Even if the Sweden Democrats have risen in popularity in Sweden despite how mainstream parties are shunning them, they still haven’t made significant political gains as in Denmark and Finland.
Is mimicking the xenophobic and populist message of parties like the DPP and PS fueling these parties’ rise to power?
It certainly hasn’t bad for them. The next general elections in Sweden in 2018 will be a very important one concerning the political future of the Sweden Democrats and right-wing populism in the whole region.

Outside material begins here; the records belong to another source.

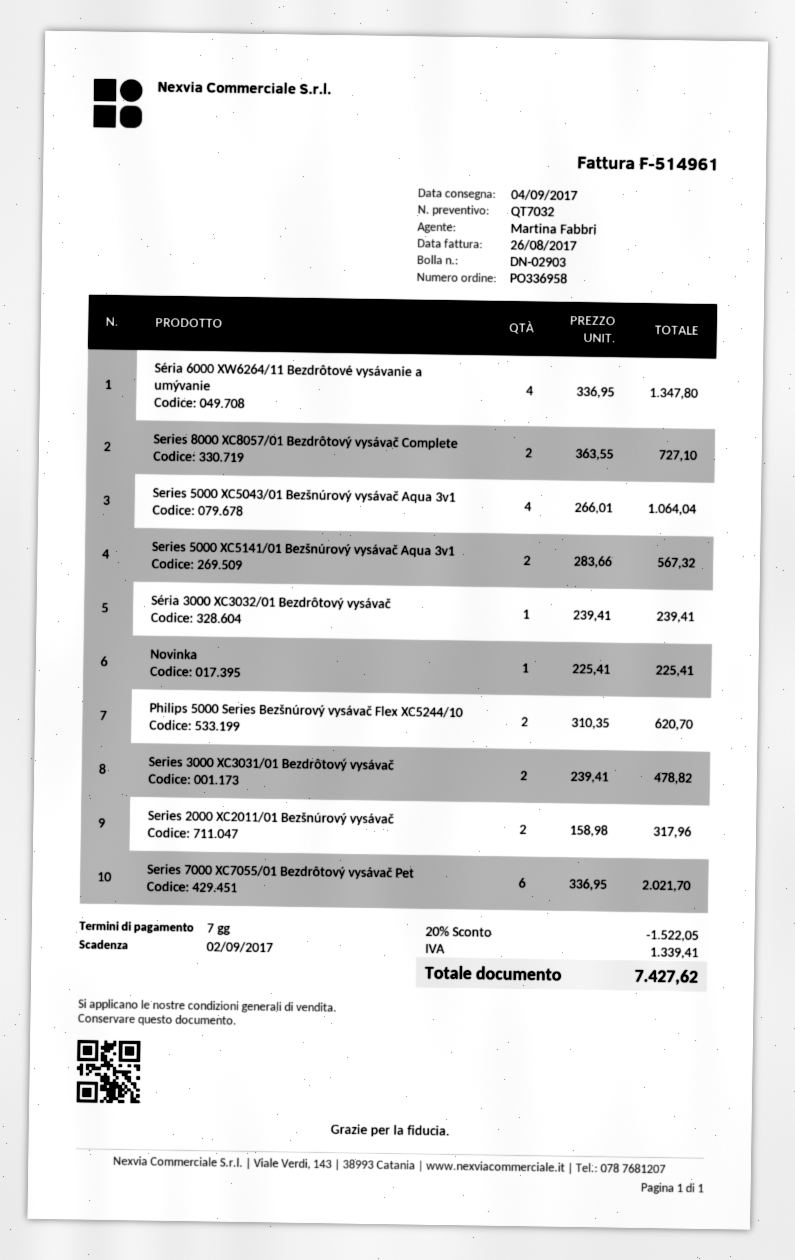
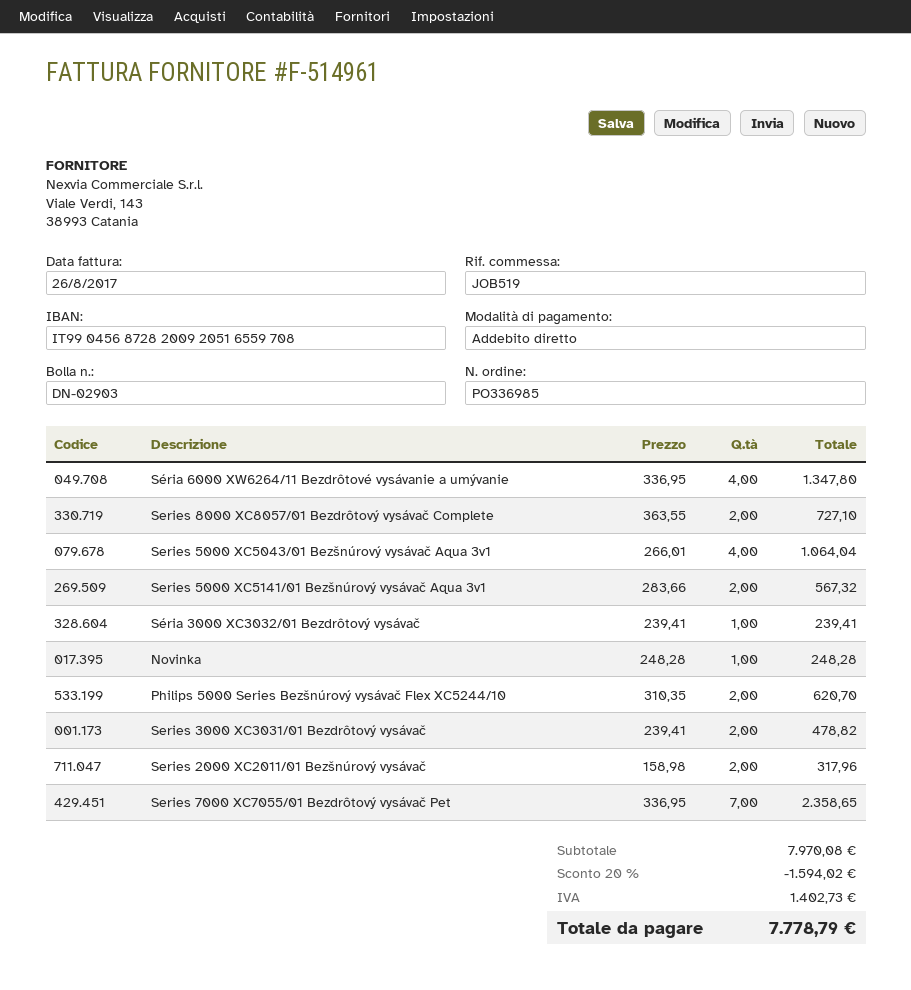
order number: PO336958 -> PO336985
Novinka: 1 x 225.41 = 225.41 -> 1 x 248.28 = 248.28
Series 7000 XC7055/01 Bezdrôtový vysávač Pet: 6 x 336.95 = 2021.70 -> 7 x 336.95 = 2358.65
discount: 20% = 1522.05 -> 20% = 1594.02
tax: 1339.41 -> 1402.73
total: 7427.62 -> 7778.79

Like in Denmark, Finnish mainstream parties have flirted with with populism and anti-immigration rhetoric.
In Finland in 2010 National Coalition Party chairman Jyrki Katainen stated that being critical and debating immigrant issues in this country didn’t make you a racist. After that green light to racism, the Social Democratic under Jutta Urpilainen gave the PS another pat on the back with their infamous saying, maassa maan tavalla.
A valid question that could be asked after the election of populist anti-immigration parties in Finland and Denmark is what’s next? While the DPP and PS have a surplus of anti-EU and anti-immigration rhetoric sugarcoated with white nativist nationalism to hand out, have these parties brought any solutions to the table instead of their usual whining?
Another important matter that the rise of populist parties in Denmark and Finland show that the myth of Nordic social equality is pretty selective and does not apply to those who aren’t white.
* The Finnish name of the Finns Party is the Perussuomalaiset (PS). The English-language names adopted by the PS, like True Finns or Finns Party, promote in our opinion nativist nationalism and xenophobia. We therefore prefer to use the Finnish name of the party on our postings.